The confluence therefore lies in the center of the east-west shallow valley, on the north side of the drainage. It was just about 9:00am, and the temperature was cold for this time of year, about 15 F, under clear and breezy skies. The longest views were straight east and straight west, owing to the fact that I was in a shallow valley. I saw no people, a few birds, and one jackrabbit. The wind was blowing as well and my extremeties were already quite cold upon taking the photographs. That, combined with the fact that I needed to get to the university soon, made for a short visit of about 10 minutes. This was my first Wyoming confluence in several years; I believe, since 2007 when I was on my way to teach GIS in South Dakota. I had a nice tidy collection of confluences in the southeast section of the state. I had stood on 42 North several times in the past, from Wyoming on the west, through Nebraska, Iowa, Michigan, and to New York, Connecticut, and Massachusetts on the east. I had only stood on 106 West a handful of times, in Wyoming and in Colorado.
Always wanting a circular route on all my hikes, I hiked back to the vehicle by following the creek bed to the west-southwest. I passed a pond that was still ice-free and lined and supported with tires, way out here in the sagebrush. I hiked south along a four wheel drive track which as I suspected led back to the Road Closed signs on the trail I had been hiking on earlier. It wasn't quite so cold now but I hastened back to the vehicle, with a round trip hike time of about 80 minutes, including the time at the confluence. I filmed a few movies about road closures and about low population density as the wind whistled past the microphone.

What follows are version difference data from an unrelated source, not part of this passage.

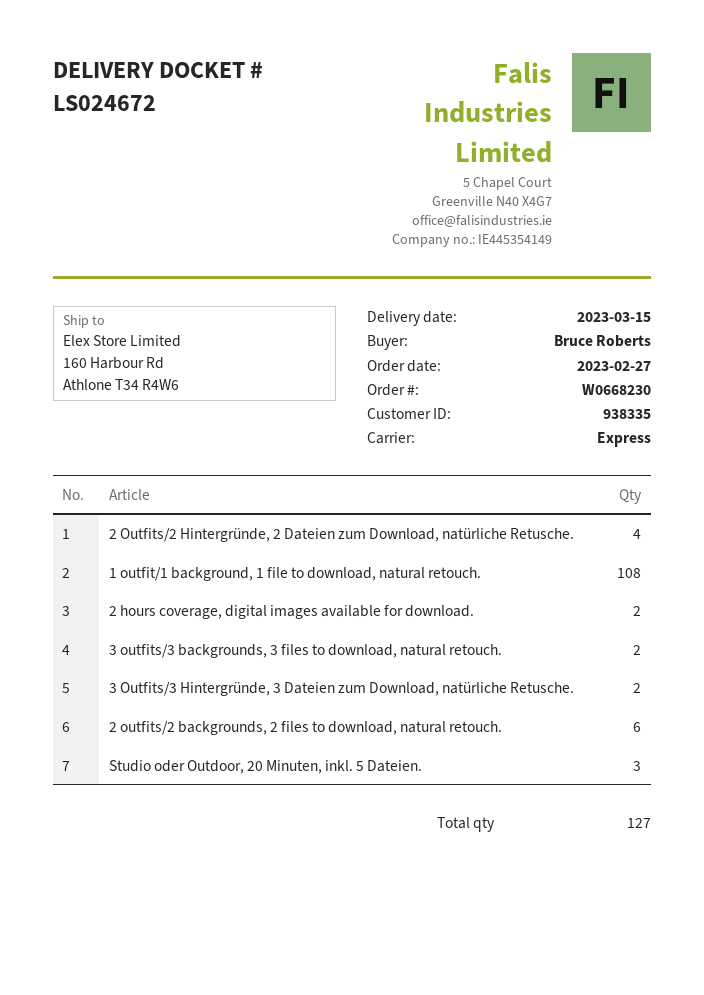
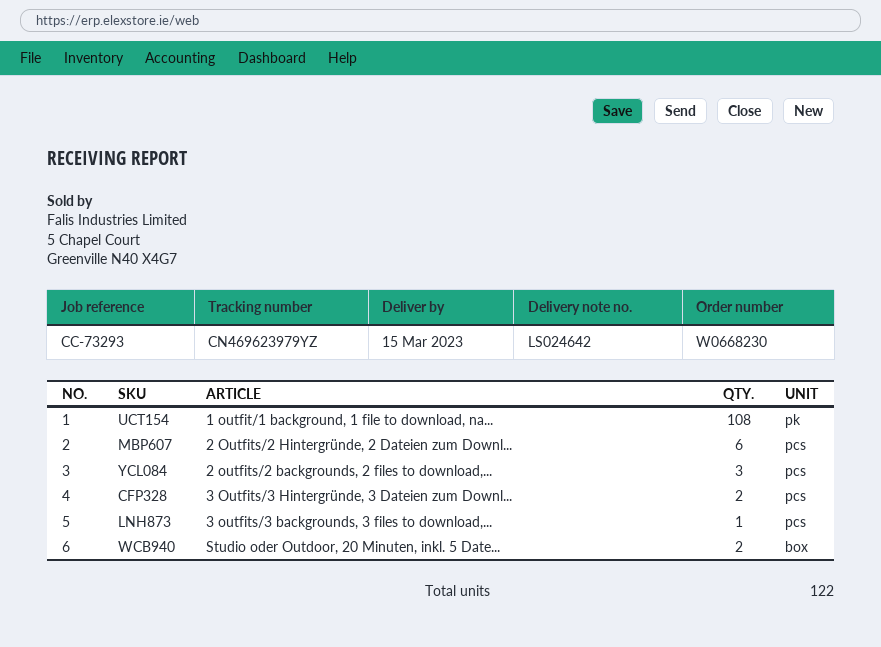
delivery note number: LS024672 -> LS024642
2 Outfits/2 Hintergründe, 2 Dateien zum Download, natürliche Retusche.: 4 -> 6
2 hours coverage, digital images available for download.: 2 -> none
3 outfits/3 backgrounds, 3 files to download, natural retouch.: 2 -> 1
2 outfits/2 backgrounds, 2 files to download, natural retouch.: 6 -> 3
Studio oder Outdoor, 20 Minuten, inkl. 5 Dateien.: 3 -> 2
total quantity: 127 -> 122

A large truck passed me on Marshall Road. Turbines on a wind farm about 5 miles distant to the northwest spun on the ridge with the mountains behind them. I made my way back down Marshall Road without incident. On the way back to Laramie, I discovered that the vehicle's dashboard had a horizontal platform perfect for my camera. Therefore, while driving into the rising sun, I filmed a segment on US Highway 30 that I later set to music from C.W. McCall, appropriately, the song "Old 30." It was the perfect ending to my time in the field. I arrived in Laramie without incident, parked near the stadium, and began wheeling the materials and computer I brought for the presentation across the campus. It was a beautiful day. A student even said hello to me.